Wetenschap
Krediet:CC0 Publiek Domein
Wetenschappers van de Higher School of Economics hebben een methode ontwikkeld waarmee natuurkundigen van de Large Hadron Collider (LHC) met een hoge mate van nauwkeurigheid verschillende soorten elementaire deeltjes kunnen scheiden. De resultaten zijn gepubliceerd in de Journal of Physics .

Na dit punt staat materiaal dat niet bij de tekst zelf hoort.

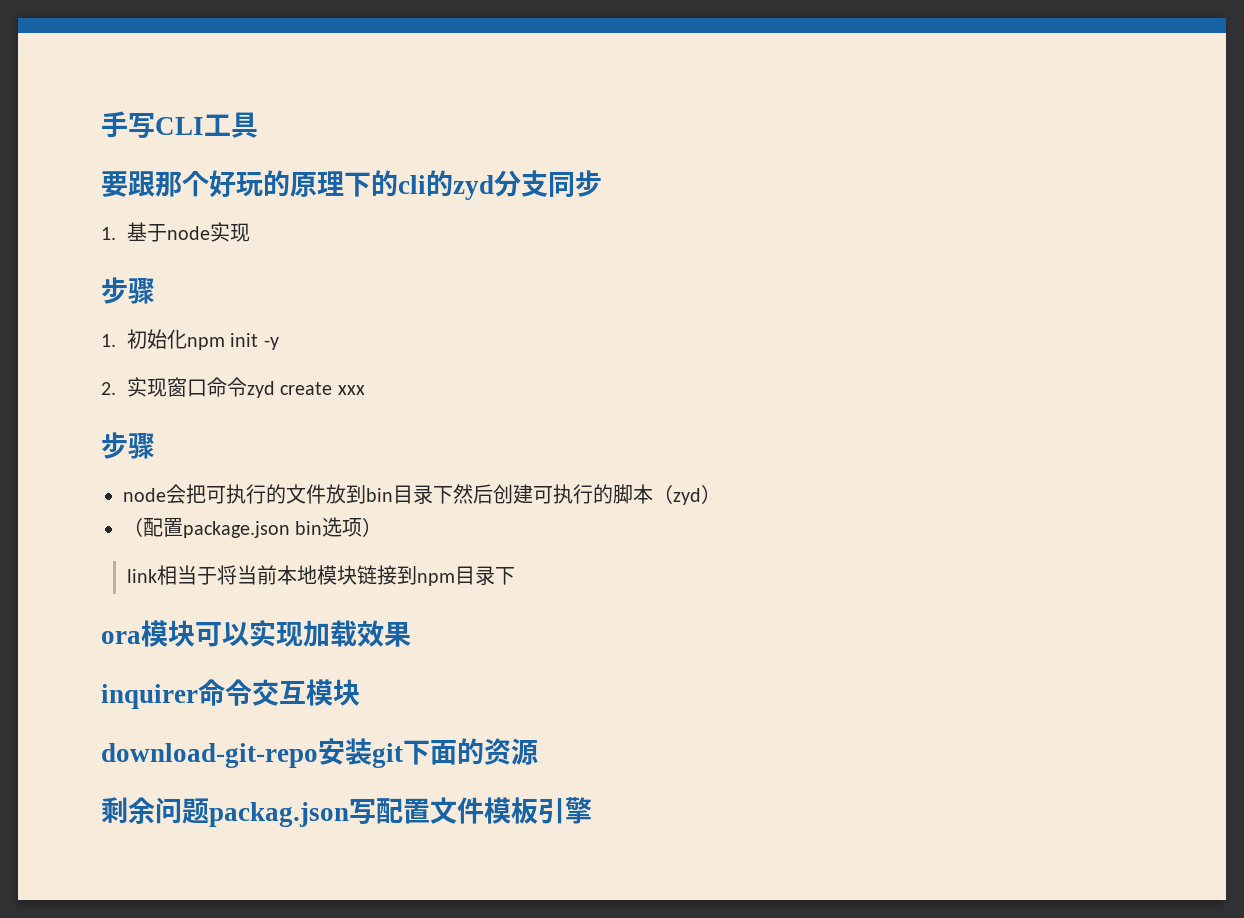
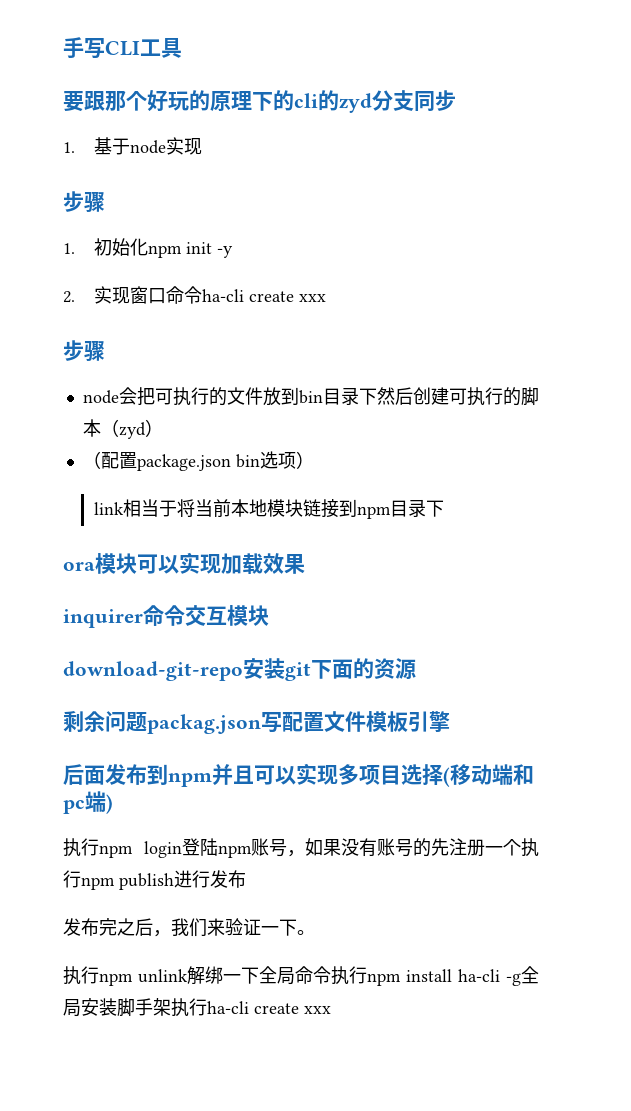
[246,381,275,398] zyd -> [201,289,244,302] ha-cli
(592, 810) none -> [63,763,534,787] [63,791,113,814] [63,838,539,858] [63,870,246,890] [63,918,315,937] [63,966,539,986] [63,998,331,1017] // 后面发布到npm并且可以实现多项目选择(移动端和pc端) // 执行npm login登陆npm账号，如果没有账号的先注册一个执行npm publish进行发布 // 发布完之后，我们来验证一下。 // 执行npm unlink解绑一下全局命令执行npm install ha-cli -g全局安装脚手架执行ha-cli create xxx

Een van de grote onopgeloste problemen van de moderne natuurkunde is de overheersing van materie over antimaterie in het universum. Beiden vormden zich binnen een seconde na de oerknal, in vermoedelijk gelijke fracties, en natuurkundigen proberen te begrijpen waar antimaterie naartoe is verdwenen. In 1966, De Russische wetenschapper Andrei Sacharov suggereerde dat de onbalans tussen materie en antimaterie verscheen als gevolg van CP-schending, d.w.z., een asymmetrie tussen deeltjes en antideeltjes. Dus, alleen deeltjes bleven over na hun vernietiging (wederzijdse vernietiging) van resulterende onevenwichtige bijdragen.
Het schoonheidsexperiment Large Hadron Collider (LHCb) bestudeert onstabiele deeltjes die B-mesonen worden genoemd. Hun verval toont de duidelijkste asymmetrie tussen materie en antimaterie. De LHCb bestaat uit verschillende gespecialiseerde detectoren, specifiek, calorimeters om de energie van neutrale deeltjes te meten. Calorimeters identificeren ook verschillende soorten deeltjes. Deze worden gedaan door het zoeken en analyseren van overeenkomstige clusters van energiedepositie. Het is, echter, niet gemakkelijk om signalen van twee soorten fotonen te scheiden:primaire fotonen en fotonen van energetisch π0-mesonverval. HSE-wetenschappers ontwikkelden een methode om deze twee met hoge nauwkeurigheid te classificeren.
De auteurs van de studie pasten kunstmatige neurale netwerken en gradiëntversterking toe (een algoritme voor machinaal leren) om energieën te classificeren die zijn verzameld in de individuele cellen van het energiecluster.
"We namen een matrix van vijf bij vijf met een centrum in de calorimetercel met de grootste energie, " zegt Fedor Ratnikov, een van de auteurs van het onderzoek en een vooraanstaand onderzoeker in het HSE Laboratory of Methods for Big Data Analysis. "In plaats van de speciale kenmerken te analyseren die zijn opgebouwd uit ruwe energieën in clustercellen, we geven deze ruwe energieën rechtstreeks door aan het algoritme voor analyse. De machine was in staat om de gegevens beter te begrijpen dan een persoon."
Vergeleken met de vorige methode van gegevensvoorverwerking, de nieuwe op machine learning gebaseerde methode heeft de kwaliteitsstatistieken voor de identificatie van deeltjes op de calorimeter verviervoudigd. Het algoritme verbeterde de classificatiekwaliteit van 0,89 naar 0,97; hoe hoger dit cijfer is, hoe beter de classificatie werkt. Met een effectiviteitspercentage van 98 procent van de eerste fotonidentificatie, de nieuwe aanpak heeft het identificatiepercentage van valse fotonen verlaagd van 60 procent naar 30 procent.
De voorgestelde methode is uniek omdat het de identificatie van elementaire deeltjes mogelijk maakt zonder eerst de kenmerken van het te analyseren cluster te bestuderen. "We geven de gegevens door aan machine learning in de hoop dat het algoritme correlaties vindt die we misschien niet hebben overwogen. De aanpak is in dit geval duidelijk gelukt, ', besluit Fedor Ratnikov.